▸ **TASK DESCRIPTION**
Write out the listing below exactly, and omit any images you find in it.
◇ ◇ ◇ ◇
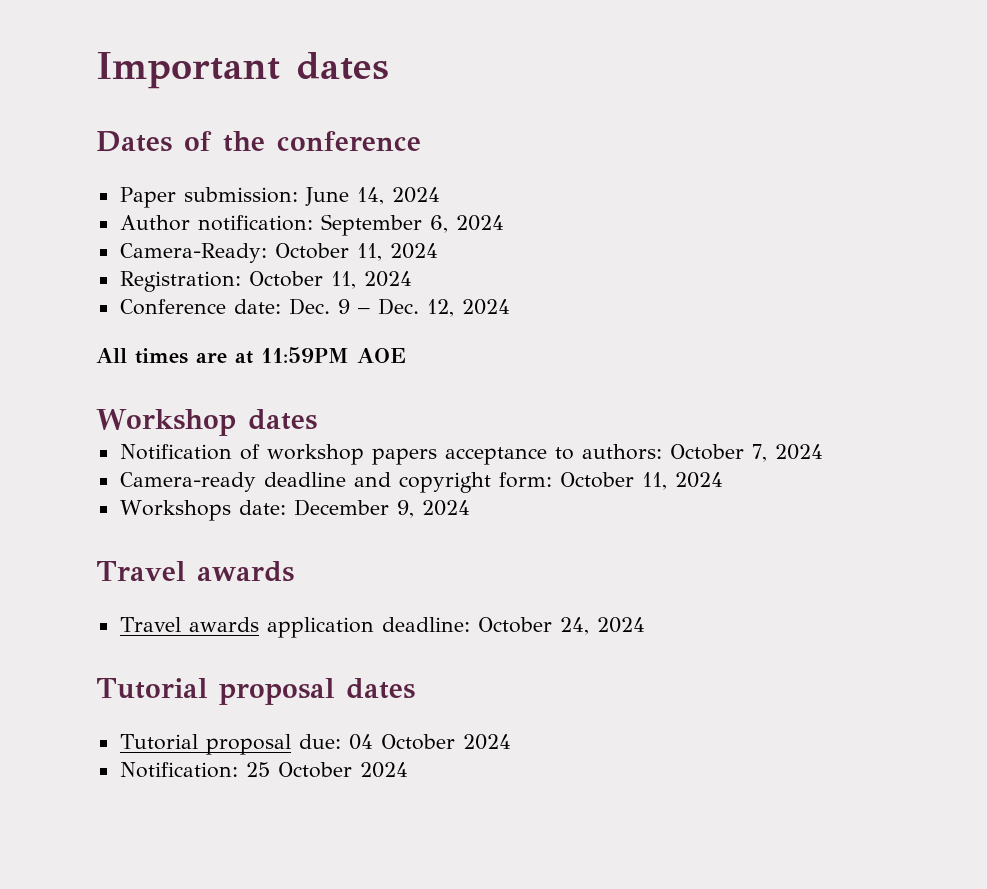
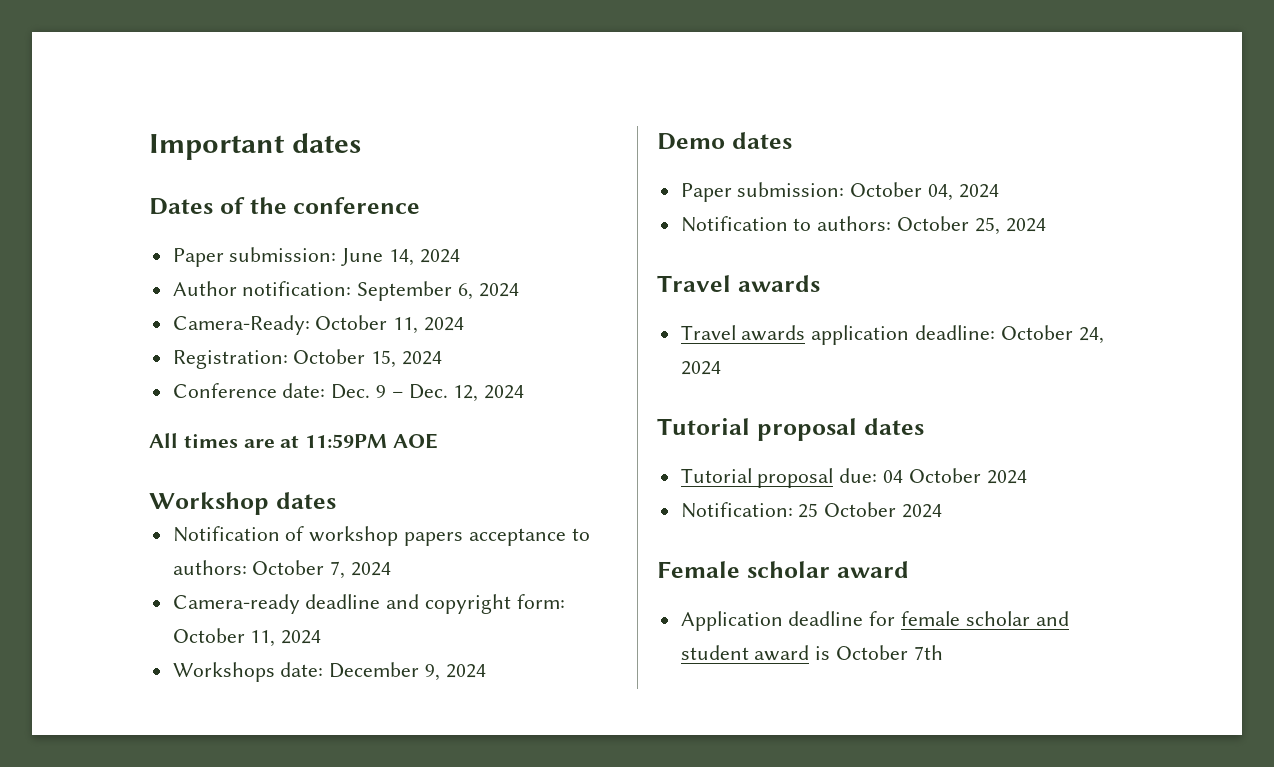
- Registration: October 11, 2024
+ Registration: October 15, 2024
+ Demo dates
+ Paper submission: October 04, 2024
+ Notification to authors: October 25, 2024
+ Female scholar award
+ Application deadline for female scholar and student award is October 7th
◇ ◇ ◇ ◇
▸ **TASK RESULT**
- Registration: October 11, 2024
+ Registration: October 15, 2024
+ Demo dates
+ Paper submission: October 04, 2024
+ Notification to authors: October 25, 2024
+ Female scholar award
+ Application deadline for female scholar and student award is October 7th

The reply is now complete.